◆ Task details
The answer must consist of every line below containing "Sans".

◆ Exercise inputs
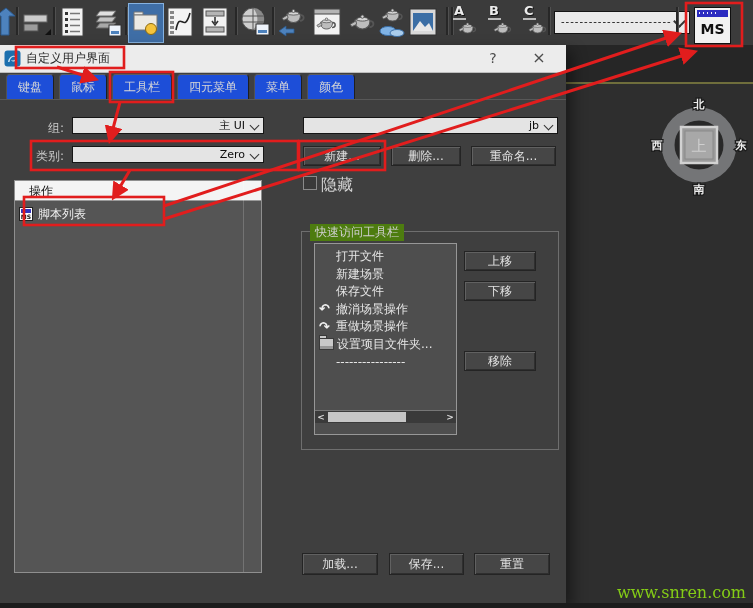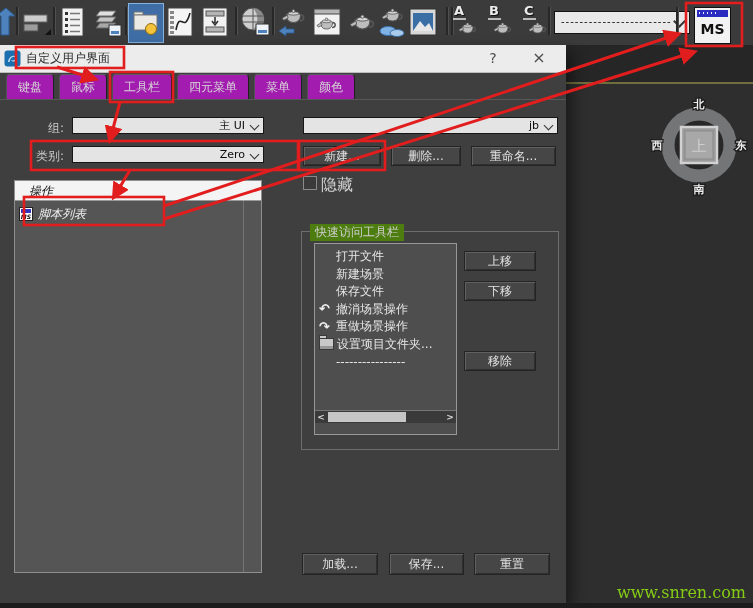--- a/index.html
+++ b/index.html
@@ -29,30 +29,30 @@
   #watermark{position:absolute;right:7px;top:538px;font-family:"DejaVu Serif","Liberation Serif",serif;font-size:16px;color:#84cc16;}
   #bottomstrip{position:absolute;left:0;top:603px;width:753px;height:5px;background:#1c1c1c;}
   
   #dialog{position:absolute;left:0;top:45px;width:566px;height:558px;background:#3f3f3f;box-shadow:6px 6px 14px rgba(0,0,0,.45);}
   #titlebar{position:absolute;left:0;top:0;width:566px;height:27px;background:#ececec;border-bottom:1px solid #bdbdbd;}
   #dlg-title{position:absolute;left:26px;top:0;line-height:26px;font-size:12px;color:#2b2b2b;}
   #dlg-help{position:absolute;left:482px;top:0;width:22px;line-height:26px;text-align:center;font-size:14px;color:#4d4d4d;}
   #dlg-close{position:absolute;left:528px;top:0;width:22px;line-height:26px;text-align:center;font-size:16px;color:#4d4d4d;}
   #tab-row{position:absolute;left:6px;top:28px;height:26px;display:flex;align-items:flex-end;}
   .tab{height:24px;padding:0 11px;margin-right:5px;display:flex;align-items:center;justify-content:center;
-       background:#a21caf;color:#d6d6d6;font-size:12px;border:1px solid #1f1f1f;border-bottom:none;
+       background:#1d4ed8;color:#d6d6d6;font-size:12px;border:1px solid #1f1f1f;border-bottom:none;
        border-top-color:#5e5e5e;border-left-color:#525252;border-radius:4px 4px 0 0;}
   #tabline{position:absolute;left:0;top:54px;width:566px;height:1px;background:#585858;}
   .flabel{position:absolute;width:50px;text-align:right;color:#c9c9c9;font-size:12px;}
   .dd{position:absolute;background:#e4e4e4;border:1px solid #161616;color:#0d0d0d;font-size:11px;line-height:15px;padding:0 18px 0 6px;box-sizing:border-box;text-align:right;}
   .dd .chev{position:absolute;right:5px;top:4px;width:6px;height:6px;border-right:1.5px solid #333;border-bottom:1.5px solid #333;transform:rotate(45deg);}
   .btn-dark{position:absolute;background:#464646;border:1px solid #242424;box-shadow:inset 1px 1px 0 #616161,inset -1px -1px 0 #2f2f2f;
             color:#e2e2e2;font-size:12px;display:flex;align-items:center;justify-content:center;box-sizing:border-box;}
   
-  #action-list{position:absolute;left:14px;top:135px;width:248px;height:393px;background:#555;border:1px solid #8f8f8f;box-sizing:border-box;font-style:italic;}
+  #action-list{position:absolute;left:14px;top:135px;width:248px;height:393px;background:#555;border:1px solid #8f8f8f;box-sizing:border-box;}
   #al-header{position:absolute;left:0;top:0;width:100%;height:20px;background:#f4f4f4;color:#111;font-size:12px;line-height:20px;padding-left:14px;box-sizing:border-box;border-bottom:1px solid #9a9a9a;}
   #al-coldiv{position:absolute;left:228px;top:0;width:1px;height:100%;background:rgba(255,255,255,.18);}
   #al-item{position:absolute;left:2px;top:24px;height:18px;display:flex;align-items:center;color:#f0f0f0;font-size:12px;}
   .ms-mini{width:14px;height:14px;background:#fff;border:1px solid #222;margin:0 5px 0 2px;box-sizing:border-box;}
   .ms-mini .ms-top{height:4px;margin:1px 1px 0 1px;background:#3434bd;}
   .ms-mini .ms-label{font-size:6px;line-height:7px;font-weight:bold;}
   
   #hide-box{position:absolute;left:303px;top:131px;width:12px;height:12px;background:#3a3a3a;border:1px solid #8a8a8a;}
   #hide-label{position:absolute;left:321px;top:130px;color:#d5d5d5;font-size:16px;}
   #qa-group{position:absolute;left:301px;top:186px;width:256px;height:217px;border:1px solid #6e6e6e;}

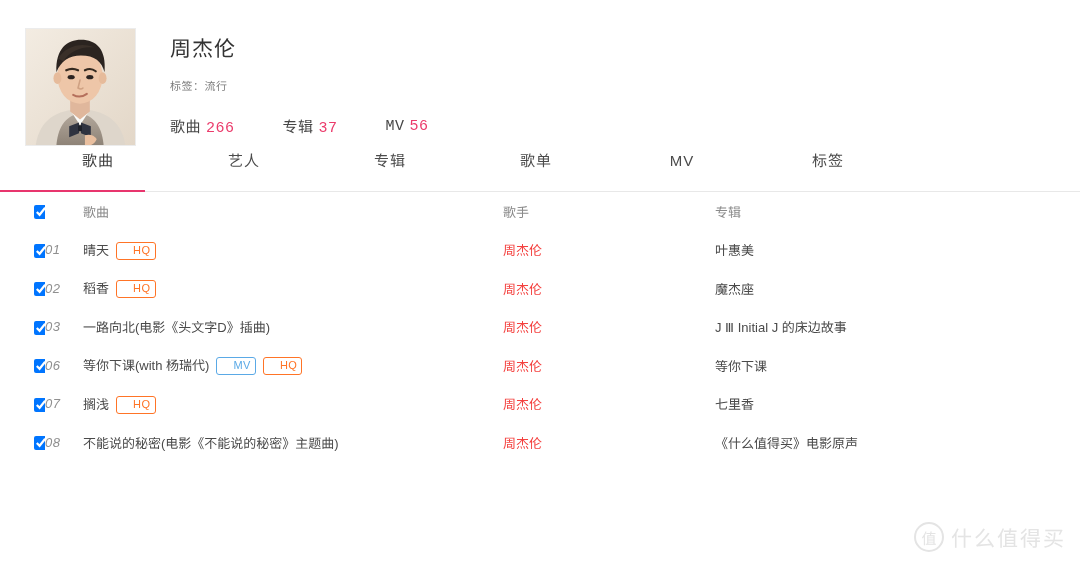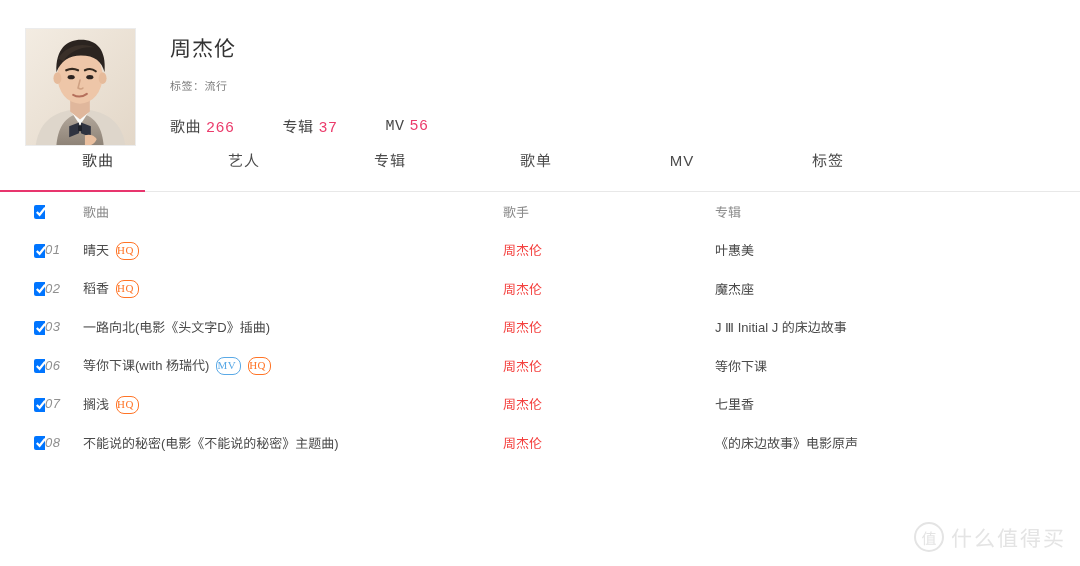--- a/index.html
+++ b/index.html
@@ -142,28 +142,28 @@
     margin: 0;
     width: 14px;
     height: 14px;
     vertical-align: middle;
     cursor: pointer;
   }
 
   .badge {
     display: inline-block;
     border: 1px solid;
-    border-radius: 8px;
+    border-radius: 3px;
     font-size: 11px;
     line-height: 13px;
-    padding: 1px 4px 2px 0;
+    padding: 1px 4px 2px 16px;
     margin-left: 7px;
     vertical-align: 1px;
     letter-spacing: 0.5px;
-    font-family: Liberation Serif, serif;
+    font-family: Liberation Sans, sans-serif;
   }
   .badge-hq { color: #ff7426; border-color: #ff7426; }
   .badge-mv { color: #5aa9e6; border-color: #5aa9e6; }
 
   
   .watermark {
     position: absolute;
     right: 14px;
     bottom: 14px;
     display: flex;
@@ -324,21 +324,21 @@
         <td class="cell-index">07</td>
         <td class="cell-title"><span>搁浅</span><span class="badge badge-hq">HQ</span></td>
         <td class="cell-artist">周杰伦</td>
         <td class="cell-album">七里香</td>
       </tr>
       <tr>
         <td class="cell-check"><input type="checkbox" checked="" style=""></td>
         <td class="cell-index">08</td>
         <td class="cell-title"><span>不能说的秘密(电影《不能说的秘密》主题曲)</span></td>
         <td class="cell-artist">周杰伦</td>
-        <td class="cell-album">《的床边故事》电影原声</td>
+        <td class="cell-album">《什么值得买》电影原声</td>
       </tr>
     </tbody>
 </table>
 
 <div class="watermark">
   <div class="wm-mark">值</div>
   <div class="wm-text">什么值得买</div>
 </div>
 
 </body></html>

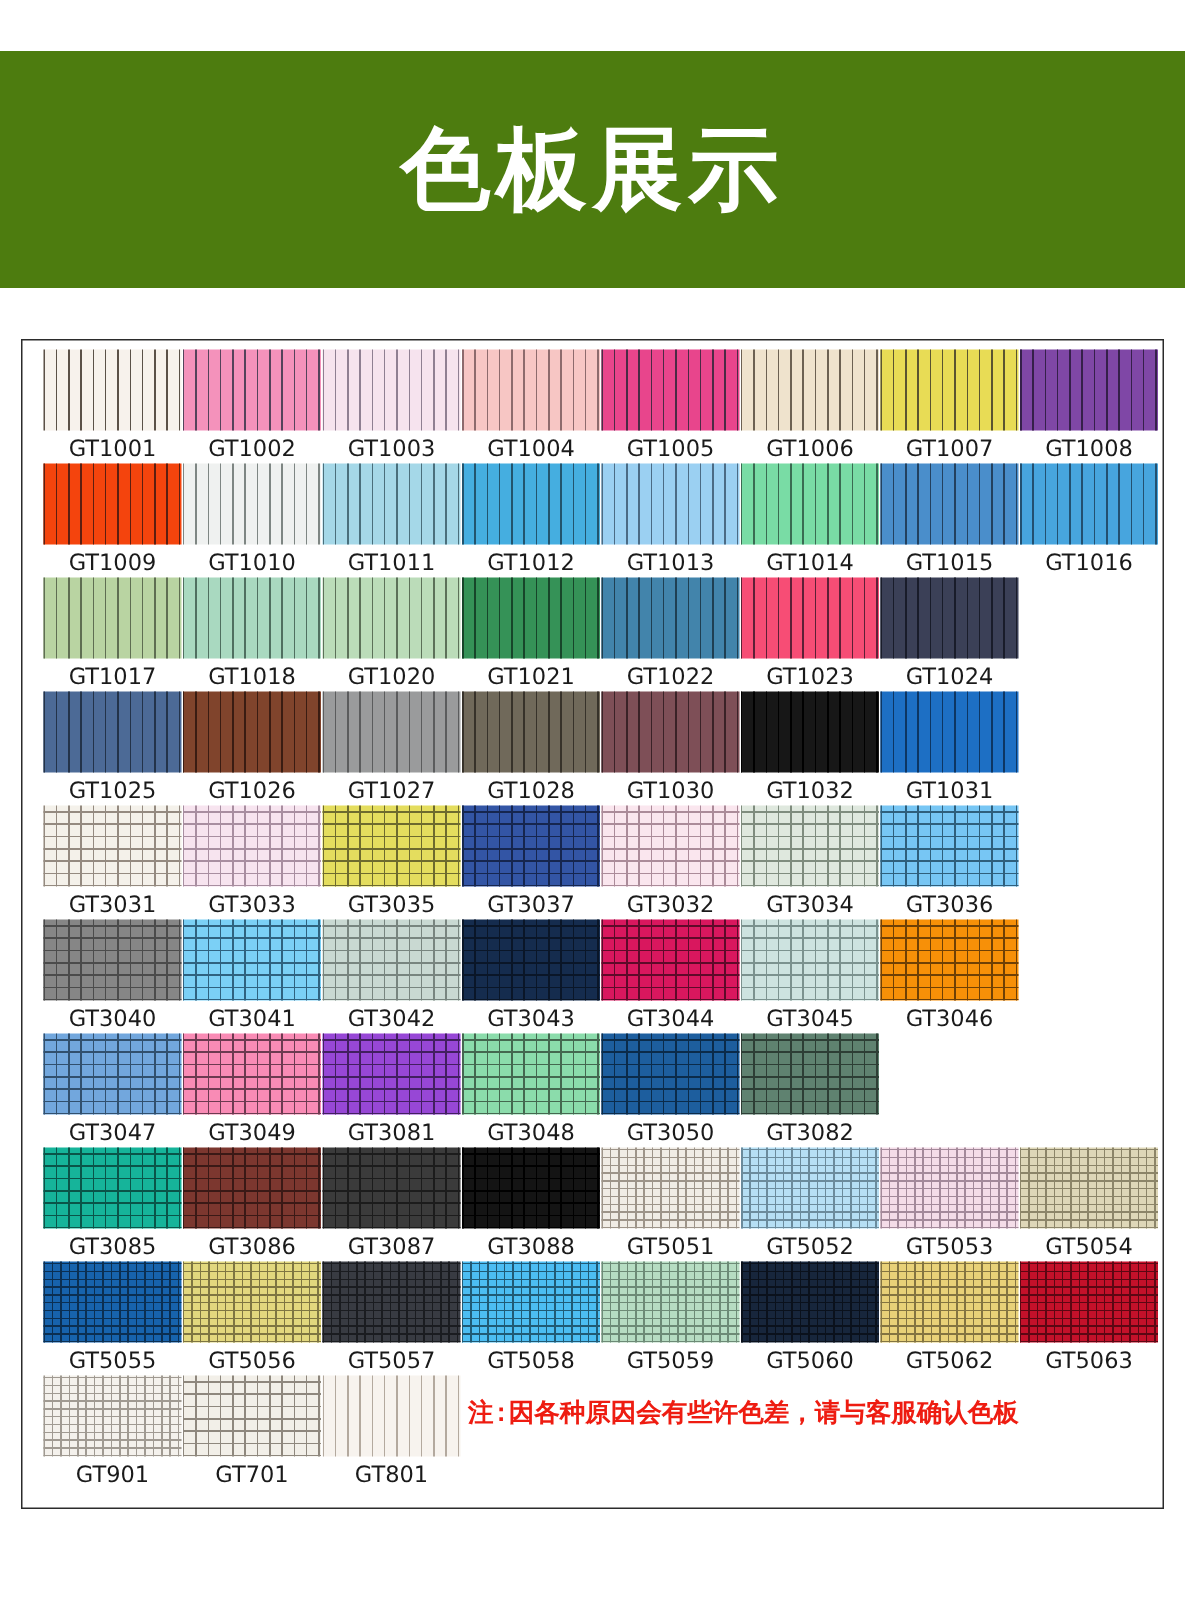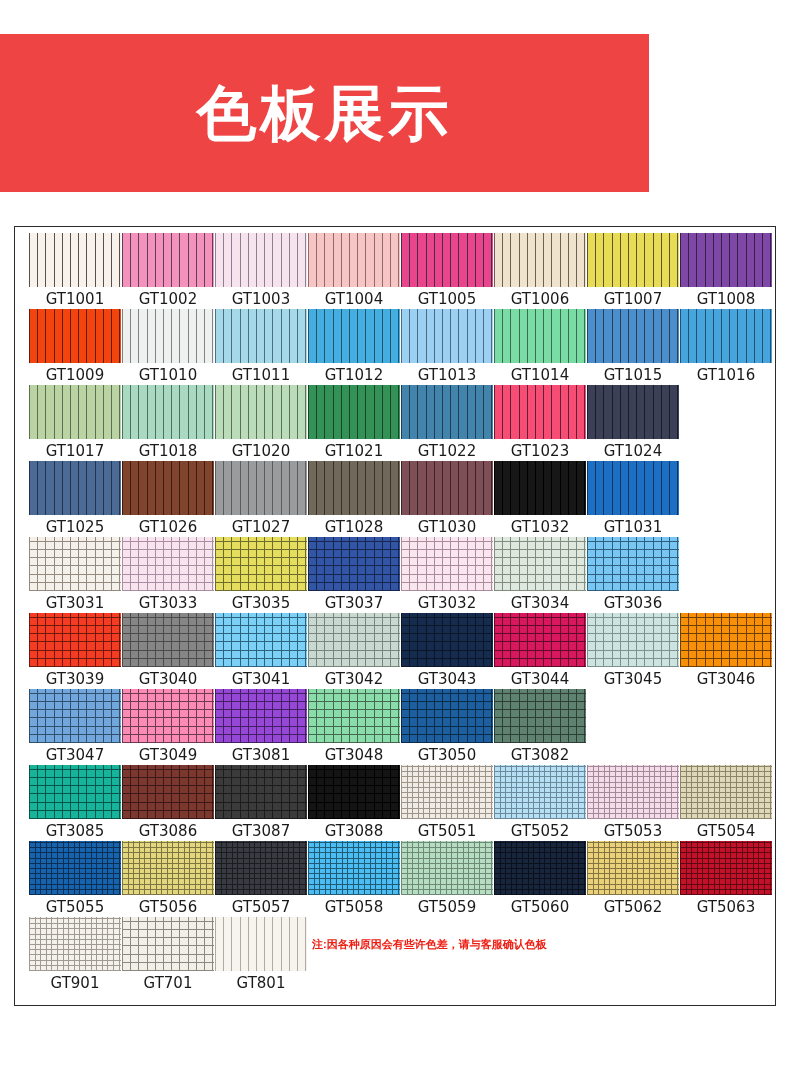--- a/index.html
+++ b/index.html
@@ -6,22 +6,22 @@
   html,body {
     width:790px; height:1070px;
     background:#ffffff;
     font-family:"Liberation Sans", sans-serif;
   }
   #page { position:relative; width:790px; height:1070px; background:#fff; overflow:hidden; }
 
   
   .banner {
     position:absolute; left:0; top:34px;
-    width:649px; height:158px;
-    background:#ef4444;
+    width:790px; height:158px;
+    background:#4d7c0f;
     display:flex; align-items:center; justify-content:center;
   }
   .banner-title {
     color:#ffffff;
     font-size:60px;
     font-weight:bold;
     letter-spacing:4px;
     line-height:1;
     font-family:"DejaVu Sans","Liberation Sans",sans-serif;
   }
@@ -52,25 +52,25 @@
   .lab {
     margin-top:3px;
     font-size:15px;
     color:#1a1a1a;
     line-height:19px;
     font-family:"DejaVu Sans","Liberation Sans",sans-serif;
     white-space:nowrap;
   }
   .note {
     color:#ee1c11;
-    font-size:11px;
+    font-size:17px;
     font-weight:bold;
     line-height:54px;
     white-space:nowrap;
-    font-family:Liberation Sans, sans-serif;
+    font-family:Liberation Mono, monospace;
     letter-spacing:0px;
     text-align:center;
   }
   .note-wrap {
     display:flex; align-items:flex-start;
     padding-left:4px;
   }
 </style>
 </head>
 <body>
@@ -236,24 +236,20 @@
             <div class="sw" style="background-color:#dfe8de;background-image:repeating-linear-gradient(90deg,#7f8c7e 0px,#7f8c7e 1px,transparent 1px,transparent 8.2px),repeating-linear-gradient(0deg,#7f8c7e 0px,#7f8c7e 1px,transparent 1px,transparent 8.2px);"></div>
             <div class="lab">GT3034</div>
           </div>
           <div class="cell">
             <div class="sw" style="background-color:#77c6f4;background-image:repeating-linear-gradient(90deg,#2f5f7c 0px,#2f5f7c 1px,transparent 1px,transparent 8.2px),repeating-linear-gradient(0deg,#2f5f7c 0px,#2f5f7c 1px,transparent 1px,transparent 8.2px);"></div>
             <div class="lab">GT3036</div>
           </div>
         </div>
         <div class="row">
           <div class="cell">
-            <div class="sw" style="background-color:#f53b22;background-image:repeating-linear-gradient(90deg,#6d1a0e 0px,#6d1a0e 1px,transparent 1px,transparent 8.2px),repeating-linear-gradient(0deg,#6d1a0e 0px,#6d1a0e 1px,transparent 1px,transparent 8.2px);"></div>
-            <div class="lab">GT3039</div>
-          </div>
-          <div class="cell">
             <div class="sw" style="background-color:#868686;background-image:repeating-linear-gradient(90deg,#4b4b4b 0px,#4b4b4b 1px,transparent 1px,transparent 8.2px),repeating-linear-gradient(0deg,#4b4b4b 0px,#4b4b4b 1px,transparent 1px,transparent 8.2px);"></div>
             <div class="lab">GT3040</div>
           </div>
           <div class="cell">
             <div class="sw" style="background-color:#7bd0f6;background-image:repeating-linear-gradient(90deg,#2f6280 0px,#2f6280 1px,transparent 1px,transparent 8.2px),repeating-linear-gradient(0deg,#2f6280 0px,#2f6280 1px,transparent 1px,transparent 8.2px);"></div>
             <div class="lab">GT3041</div>
           </div>
           <div class="cell">
             <div class="sw" style="background-color:#c9d9d2;background-image:repeating-linear-gradient(90deg,#78857f 0px,#78857f 1px,transparent 1px,transparent 8.2px),repeating-linear-gradient(0deg,#78857f 0px,#78857f 1px,transparent 1px,transparent 8.2px);"></div>
             <div class="lab">GT3042</div>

◆ Result
+    font-family: Liberation Sans, sans-serif;
     font-family:"Liberation Sans", sans-serif;
     font-family:"DejaVu Sans","Liberation Sans",sans-serif;
     font-family:"DejaVu Sans","Liberation Sans",sans-serif;
-    font-family:Liberation Sans, sans-serif;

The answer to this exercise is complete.